**Activity**
Every record below is to be retyped exactly, with any pictures left out.

**Extracted data**
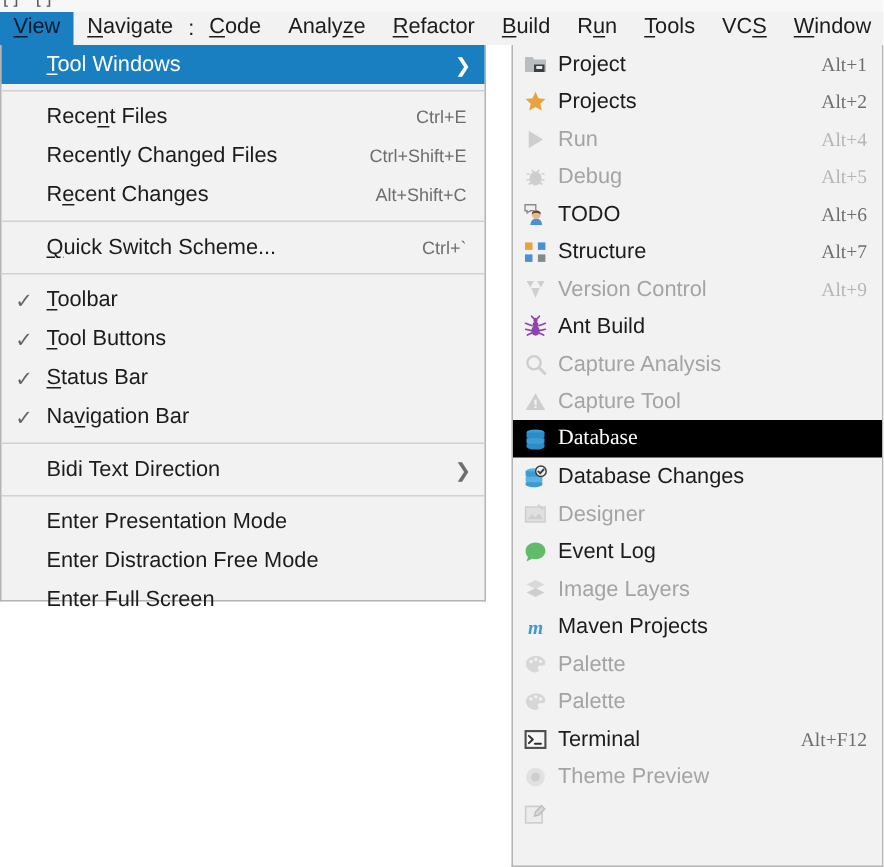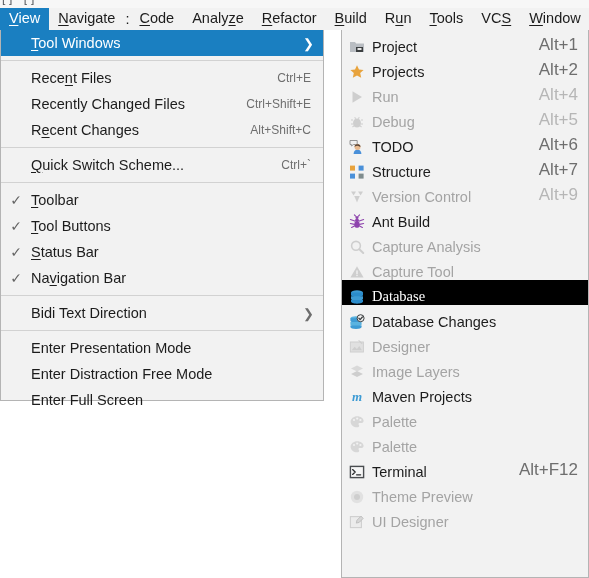"View" .menubar-item.active { color: #ffffff -> #0f172a }
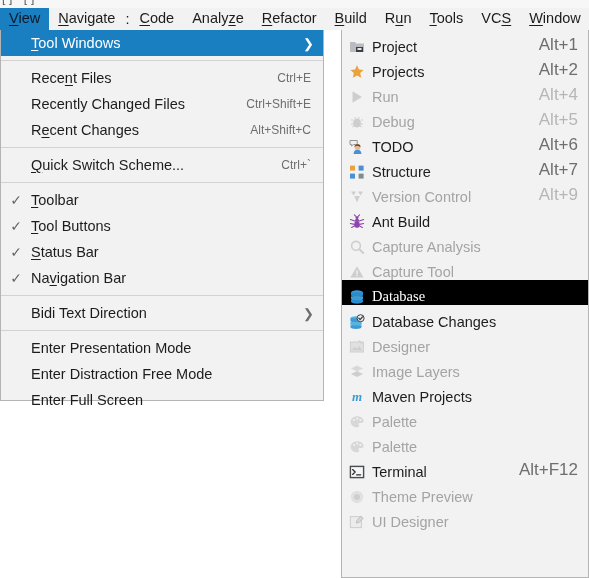"Project" .srow { align-items: flex-end -> center }
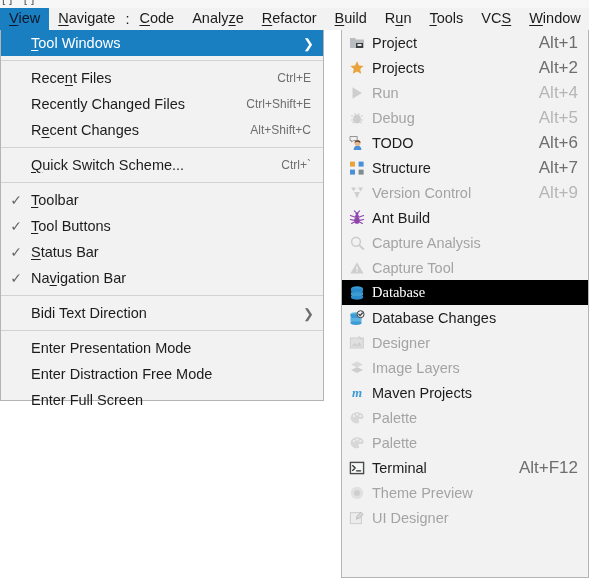"Alt+1" .srow .saccel { font-family: none -> Liberation Serif, serif; font-size: 17px -> 13px }
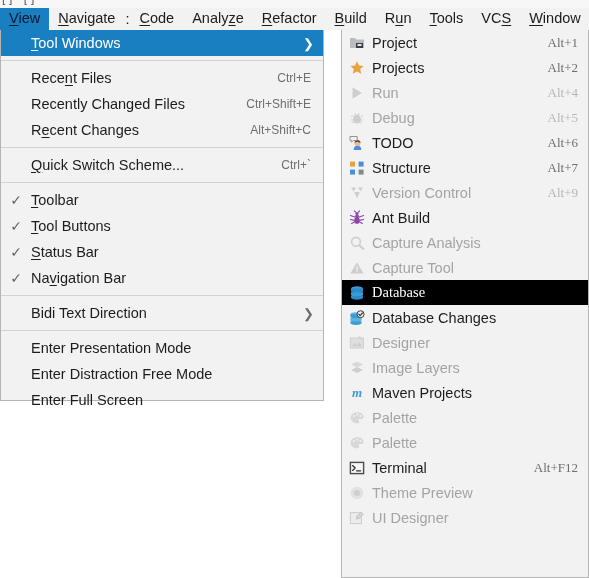"Event Log" div.srow { html: none -> <div> <div> <svg> <path></path> </svg> </div> <div>Event Log</div> </div> }
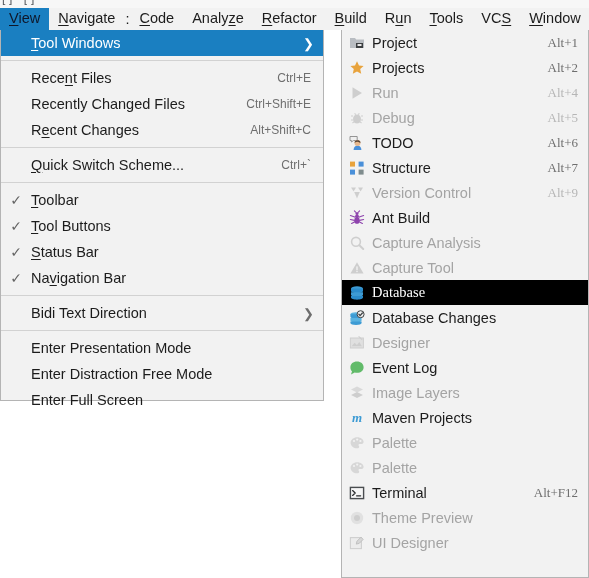"UI Designer" div.slabel { html: <div>UI Designer</div> -> none }
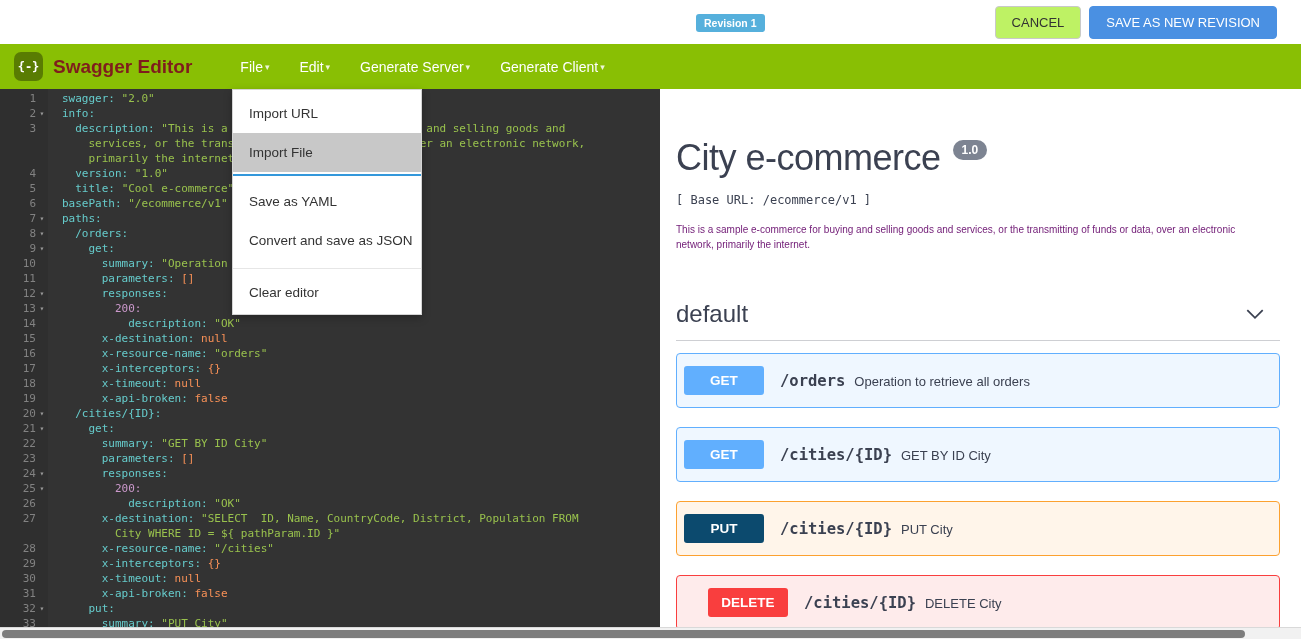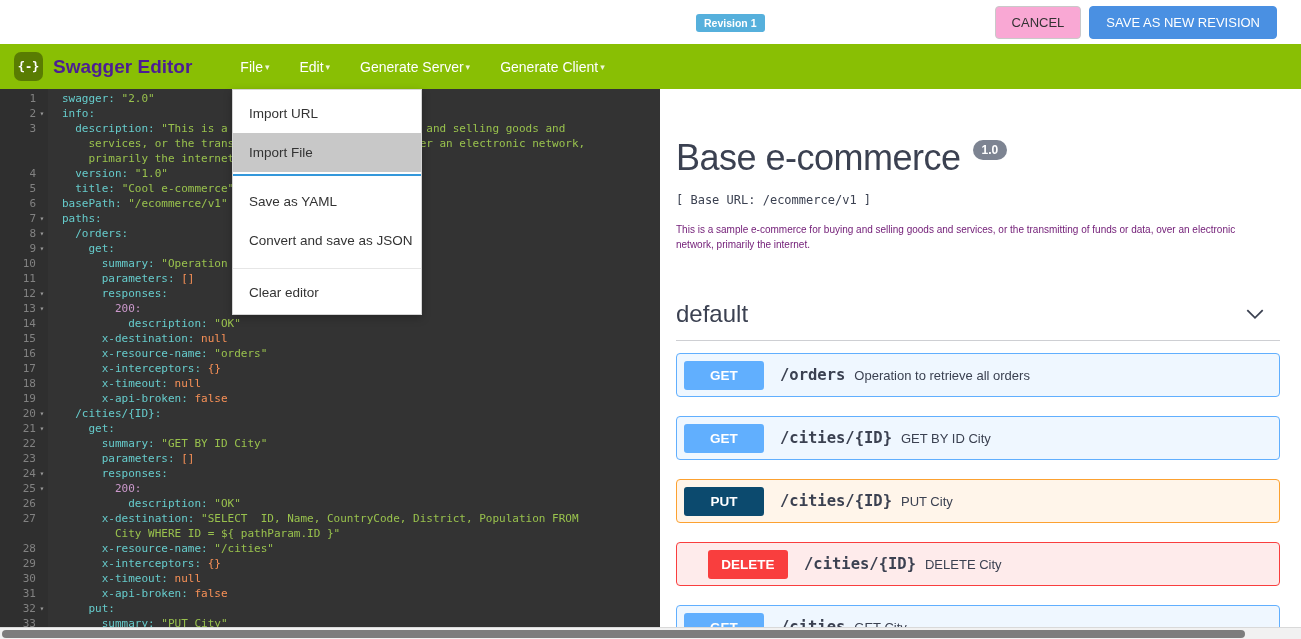"CANCEL" .btn-cancel { background: #f9a8d4 -> #bef264 }
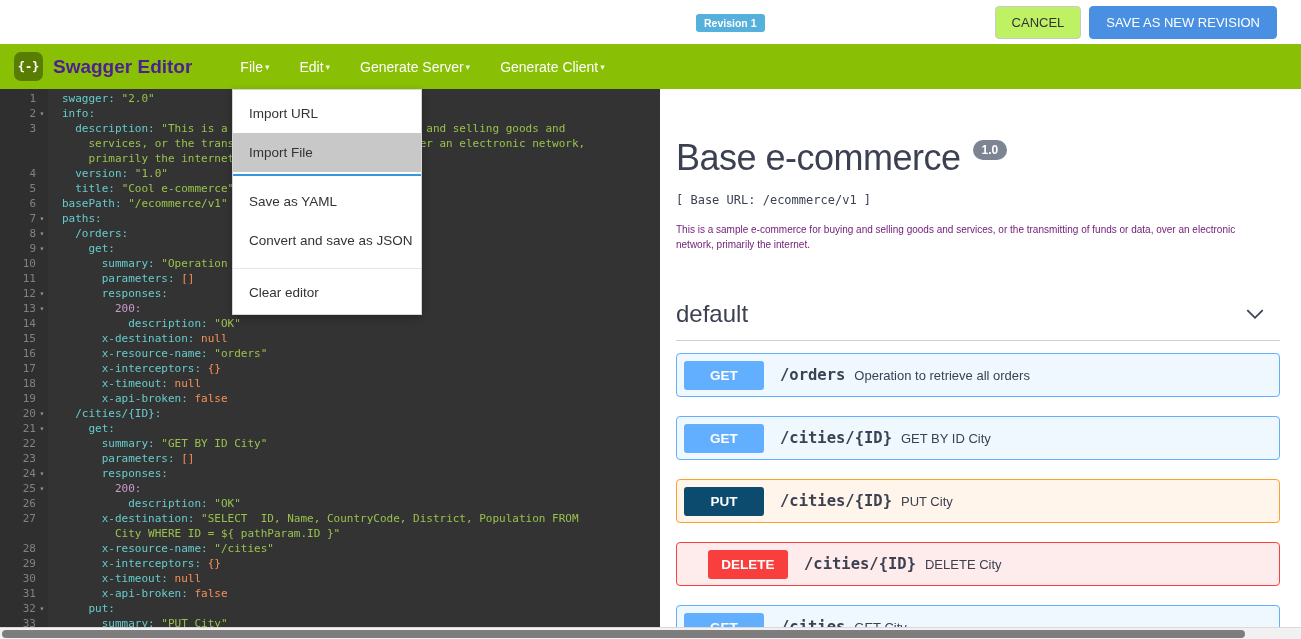"Swagger Editor" .app-title { color: #4c1d95 -> #7f1d1d }
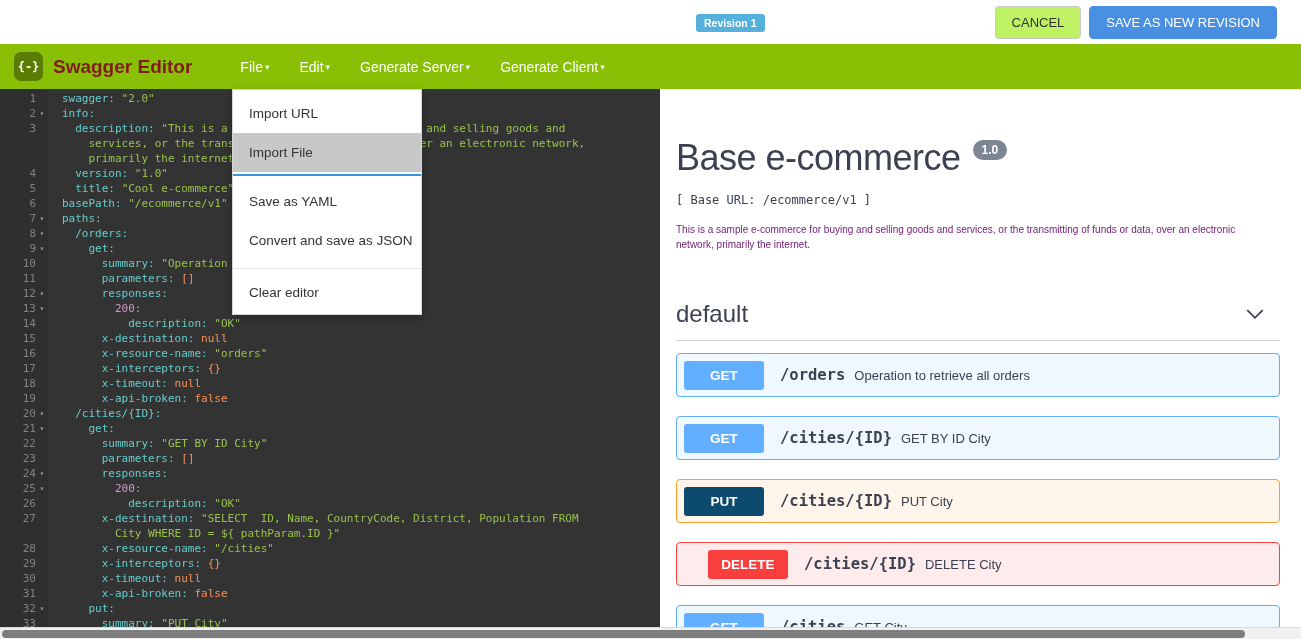"Base e-commerce" h1.docs-title { text: Base -> City }
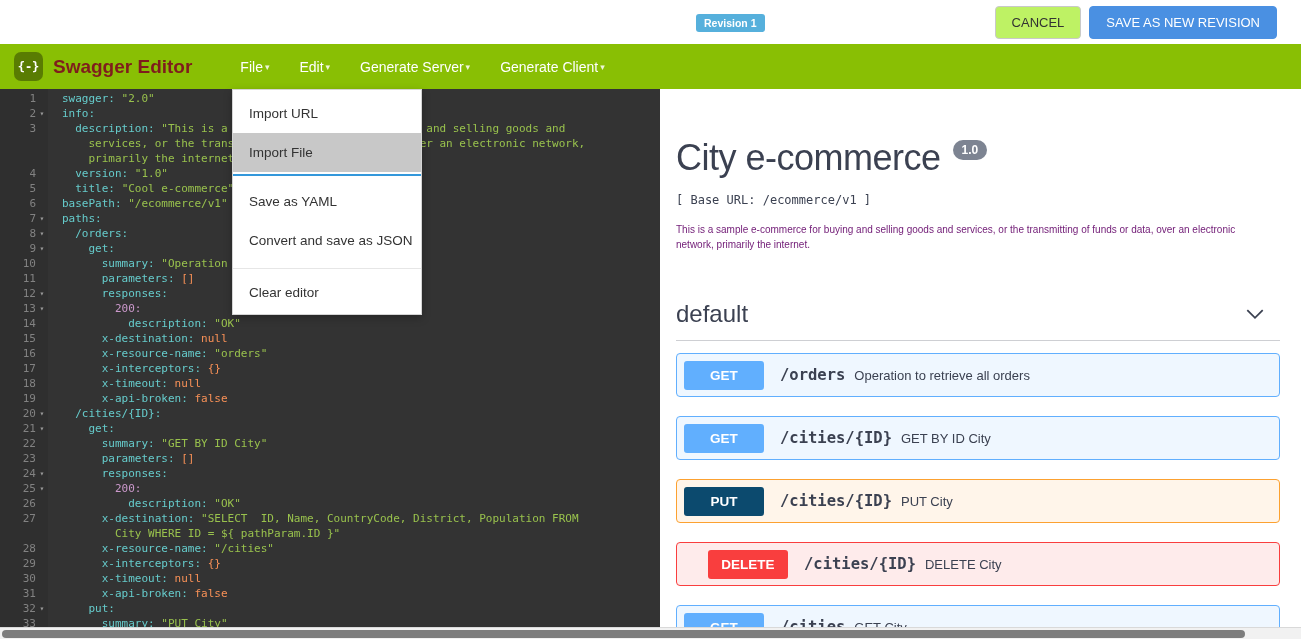"GET" .op-row { height: 44px -> 55px }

**Result**
"View" .menubar-item.active { color: #ffffff -> #0f172a }
"Project" .srow { align-items: flex-end -> center }
"Alt+1" .srow .saccel { font-family: none -> Liberation Serif, serif; font-size: 17px -> 13px }
"Event Log" div.srow { html: none -> <div> <div> <svg> <path></path> </svg> </div> <div>Event Log</div> </div> }
"UI Designer" div.slabel { html: <div>UI Designer</div> -> none }
"CANCEL" .btn-cancel { background: #f9a8d4 -> #bef264 }
"Swagger Editor" .app-title { color: #4c1d95 -> #7f1d1d }
"Base e-commerce" h1.docs-title { text: Base -> City }
"GET" .op-row { height: 44px -> 55px }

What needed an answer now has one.